EXERCISE REQUIREMENTS >>
Your answer should hold all lines of the entries that include the word "left".

MATERIAL SHOWN >>
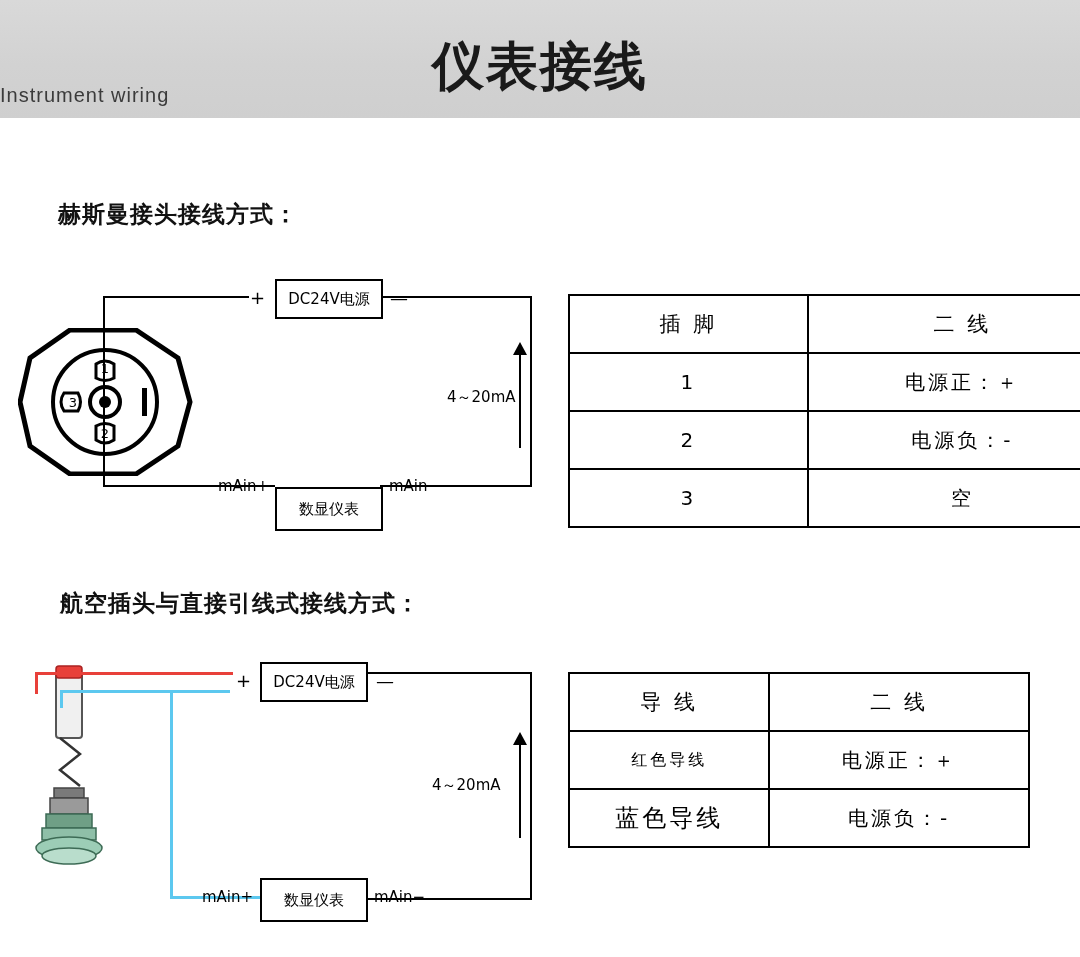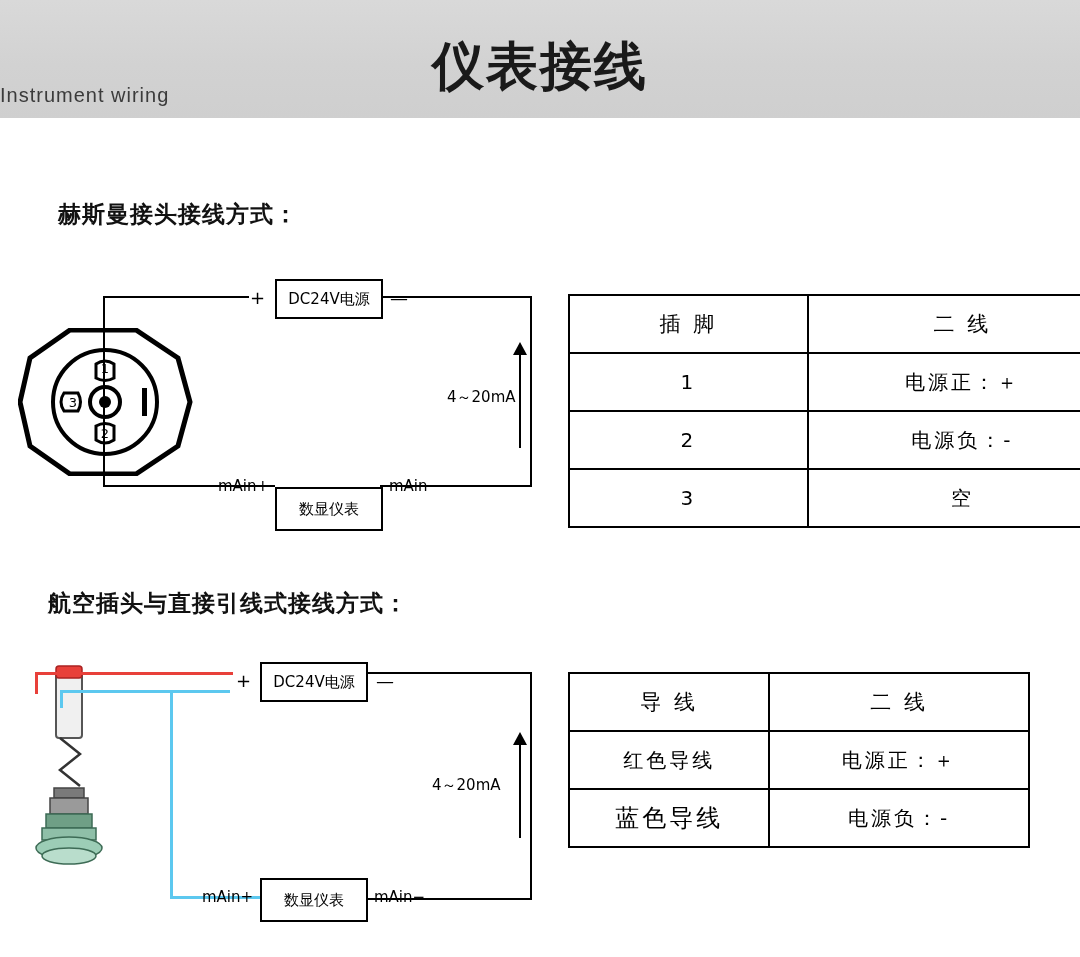--- a/index.html
+++ b/index.html
@@ -33,7 +33,7 @@
     font-family:"DejaVu Sans","Liberation Sans",sans-serif;
   }
   #head1{left:58px;top:180px;margin-top:19px;}
-  #head2{left:48px;top:588px;}
+  #head2{left:60px;top:588px;}
 
   
   .wire{position:absolute;background:#000;}

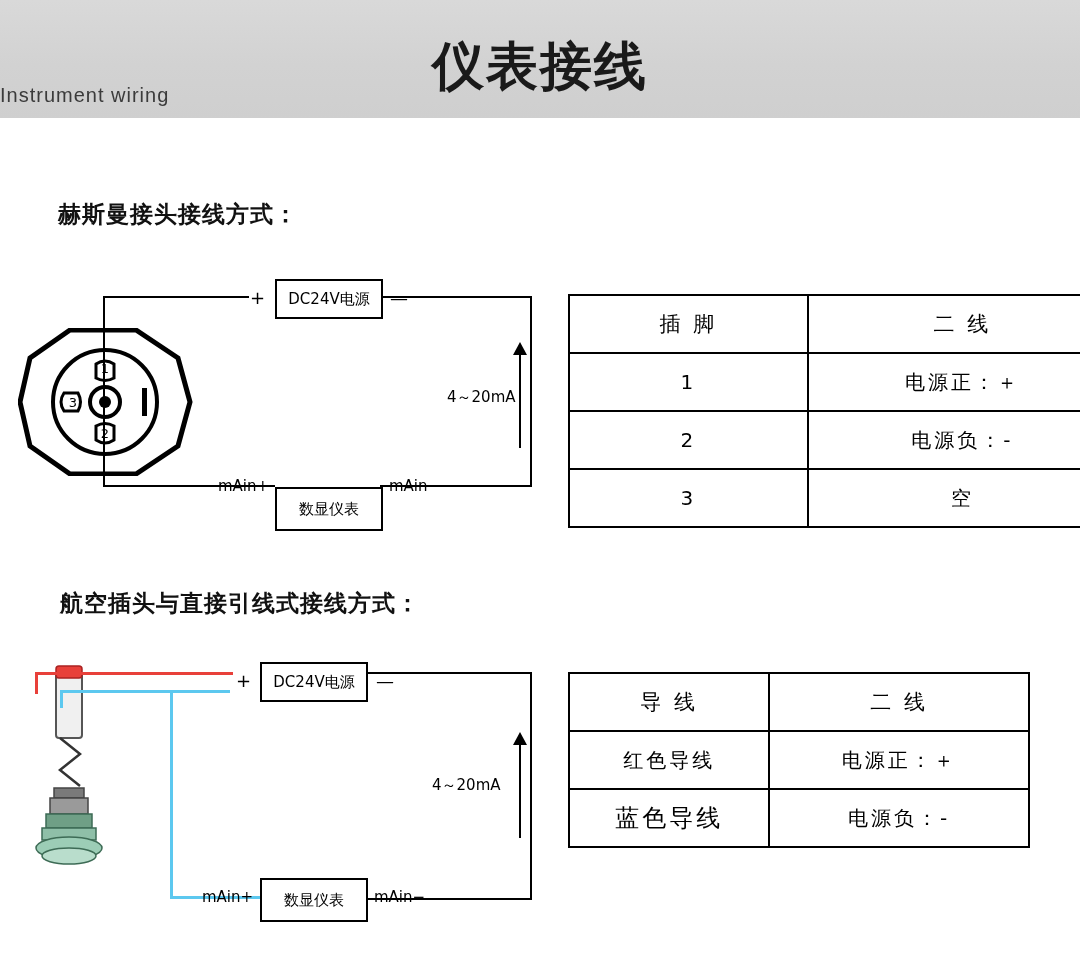--- a/index.html
+++ b/index.html
@@ -191,7 +191,7 @@
     <td style="width:260px;height:54px;font-size:21px;">二 线</td>
   </tr>
   <tr>
-    <td style="height:54px;font-size:20px;">红色导线</td>
+    <td style="height:54px;font-size:16px;">红色导线</td>
     <td style="height:54px;font-size:20px;">电源正：＋</td>
   </tr>
   <tr>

THE COMPLETED TASK >>
   #head1{left:58px;top:180px;margin-top:19px;}
-  #head2{left:48px;top:588px;}
+  #head2{left:60px;top:588px;}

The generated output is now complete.